Israël: Avigdor Lieberman, le ministre de la Défense, démissionne après le cessez-le-feu à Gaza

ACCORD Le Hamas, pour sa part, a décrit cette démission comme une «victoire pour Gaza, qui a réussi, par sa résistance, à ébranler la scène politique» israélienne... 

20 Minutes avec AFP

— 

Avigdor Liberman, ministre des Affaires Etrangères, en novembre 2014.
Avigdor Liberman, ministre des Affaires Etrangères, en novembre 2014. — Petros Karadjias/AP/SIPA

Pour le ministre israélien de la Défense, l’accord de cessez-le-feu est une « capitulation devant le terrorisme ». Au lendemain de l'accord entre le gouvernement et le Hamas, Avigdor Lieberman annoncé sa démission, ce mercredi, plaçant le gouvernement de Benjamin Netanyahu dans la tourmente.
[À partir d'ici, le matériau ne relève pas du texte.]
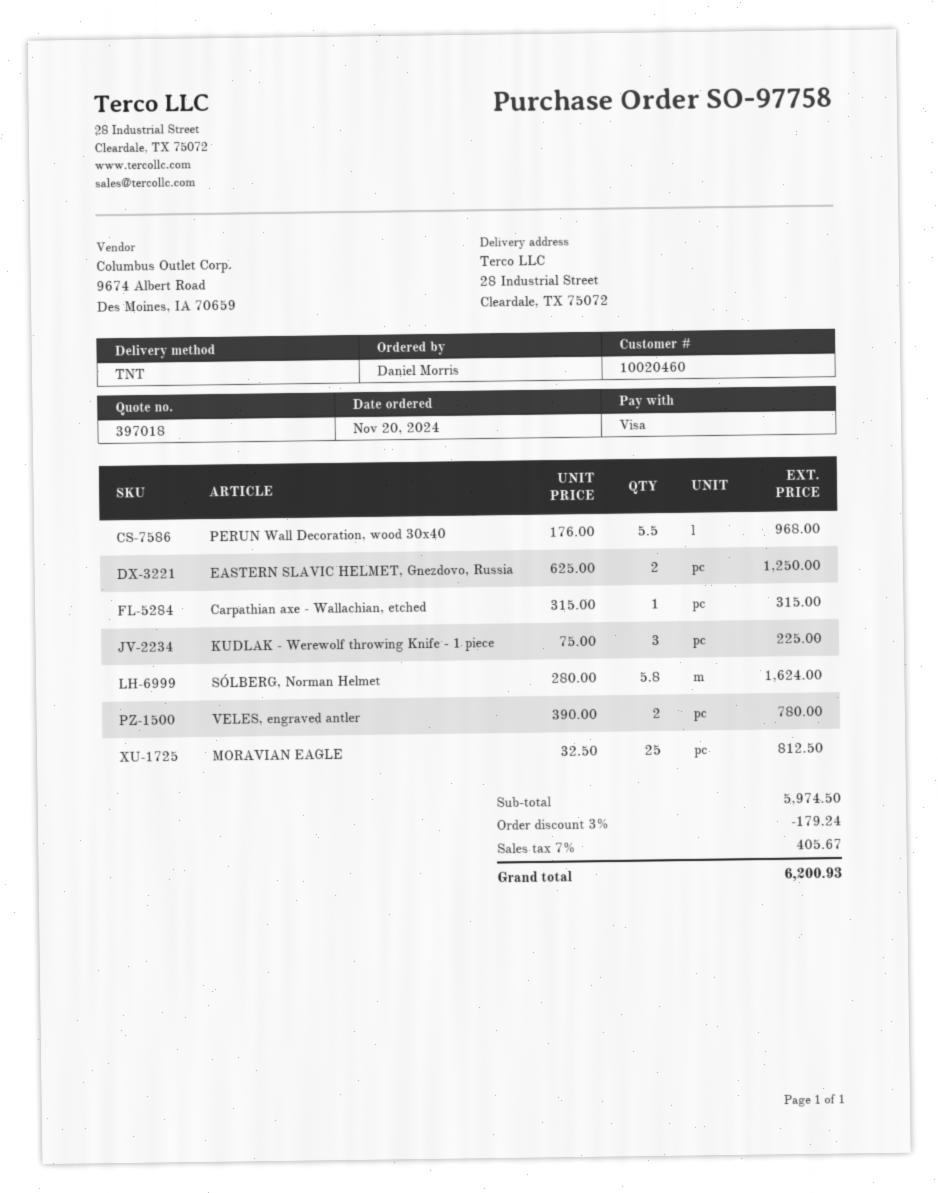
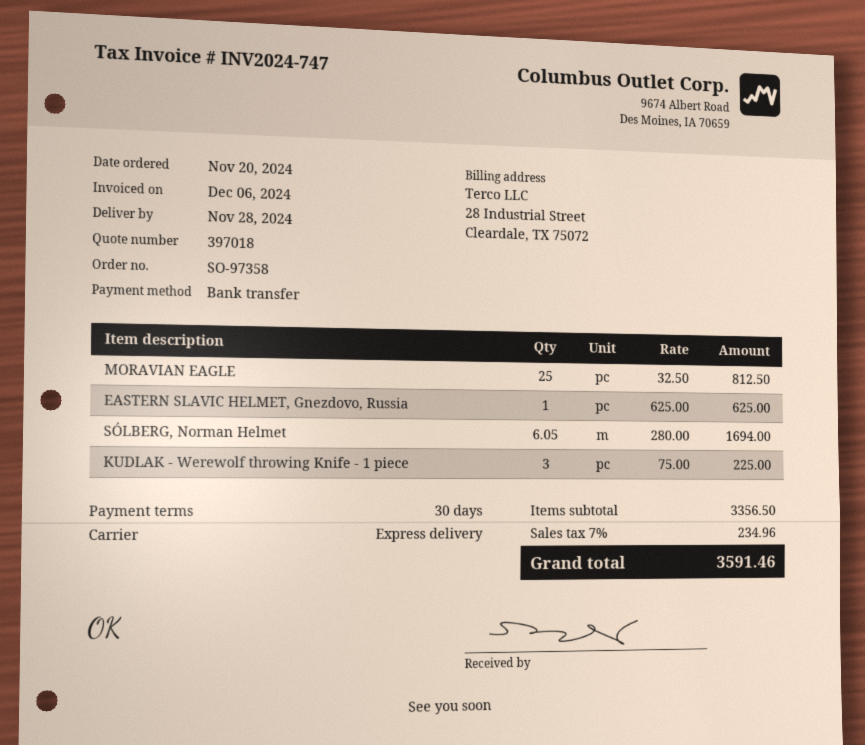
order number: SO-97758 -> SO-97358
payment method: Visa -> bank transfer
shipping method: TNT -> express
PERUN Wall Decoration, wood 30x40: 5.5 x 176.00 = 968.00 -> none
EASTERN SLAVIC HELMET, Gnezdovo, Russia: 2 x 625.00 = 1250.00 -> 1 x 625.00 = 625.00
Carpathian axe - Wallachian, etched: 1 x 315.00 = 315.00 -> none
SÓLBERG, Norman Helmet: 5.8 x 280.00 = 1624.00 -> 6.05 x 280.00 = 1694.00
VELES, engraved antler: 2 x 390.00 = 780.00 -> none
subtotal: 5974.50 -> 3356.50
discount: 3% = 179.24 -> none
tax: 7% = 405.67 -> 7% = 234.96
total: 6200.93 -> 3591.46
Au lendemain d’un accord de cessez-le-feu avec les groupes palestiniens dans la bande de Gaza, Avigdor Liberman, le ministre ultranationaliste a dénoncé le cessez-le-feu et a appelé à des législatives avant l’échéance fixée à novembre 2019, jetant l’incertitude sur l’avenir du gouvernement en place depuis 2015, considéré comme le plus à droite de l’histoire d’Israël. Il a également annoncé le retrait du petit parti qu’il dirige, Israël Beiteinou, de la coalition gouvernementale, laissant théoriquement le Premier ministre avec une majorité minimale d’un seul siège. Le Hamas, pour sa part, a décrit la démission comme une « victoire pour Gaza, qui a réussi, par sa résistance, à ébranler la scène politique » israélienne.

« L’Etat achète le calme à court terme au prix de graves dommages à long terme »

Un responsable du Likoud, le parti de droite du Premier ministre, a indiqué que Benjamin Netanyahu reprendrait le portefeuille de la Défense et jugé que des élections anticipées n’étaient pas nécessaires. « La ligne que nous avons suivie au cours des derniers mois est complètement fausse », a de son côté asséné Avigdor Lieberman. Avec le cessez-le-feu en particulier, «nous avons apporté une réponse insuffisante, inadéquate et inacceptable au tir de 500 roquettes» contre Israël, a-t-il dit.

« L’Etat achète le calme à court terme au prix de graves dommages à long terme pour la sécurité nationale », a poursuivi Avigdor Lieberman. L’ancien ministre de la Défense a critiqué la décision du gouvernement de permettre le transfert de dollars qataris dans la bande de Gaza principalement pour payer les salaires des fonctionnaires du mouvement islamiste palestinien Hamas.

« Nos ennemis nous ont suppliés d’accepter ce cessez-le-feu »

Avant l’annonce de cette démission, Benjamin Netanyahu avait défendu ses choix : « Nos ennemis nous ont suppliés d’accepter ce cessez-le-feu et ils savent très bien pourquoi ils l’ont fait », avait-il dit. Le mouvement islamiste Hamas, qui dirige sans partage la bande de Gaza, et les autres groupes palestiniens ont indiqué qu’ils respecteraient le cessez-le-feu « aussi longtemps que l’ennemi sioniste le respectera ».

Après l’annonce du cessez-le-feu, des milliers de Gazaouis ont participé à des manifestations de joie pour proclamer la « victoire sur Israël ». A l’inverse, nombre d’Israéliens de la « périphérie » soumise aux tirs de roquettes ont en effet exprimé dans la rue et sur les réseaux sociaux leur ressentiment contre un gouvernement qui devrait, à leurs yeux, frapper plus fort les groupes palestiniens.

Surenchère électoraliste

Malgré des mois de tensions persistantes le long de la frontière avec Gaza, le Premier ministre israélien a fait le choix du cessez-le-feu plutôt que de l’escalade, faute d’options, s’accordent les commentateurs. Benjamin Netanyahu préférerait contenir le Hamas plutôt que de tenter de l’éliminer, inquiet soit du vide que laisserait le mouvement islamiste, soit de l’impossibilité pour Israël d’assumer la sécurité d’un territoire d’où il s’est retiré en 2005.

Un autre pilier de la coalition et partisan de la manière forte, le ministre de l’Education et chef du parti nationaliste religieux Foyer juif, Naftali Bennett, a pris ses distances avec le cessez-le-feu. Depuis des mois, des élections anticipées avant l’échéance prévue de novembre 2019 sont dans l’air, favorisant les surenchères.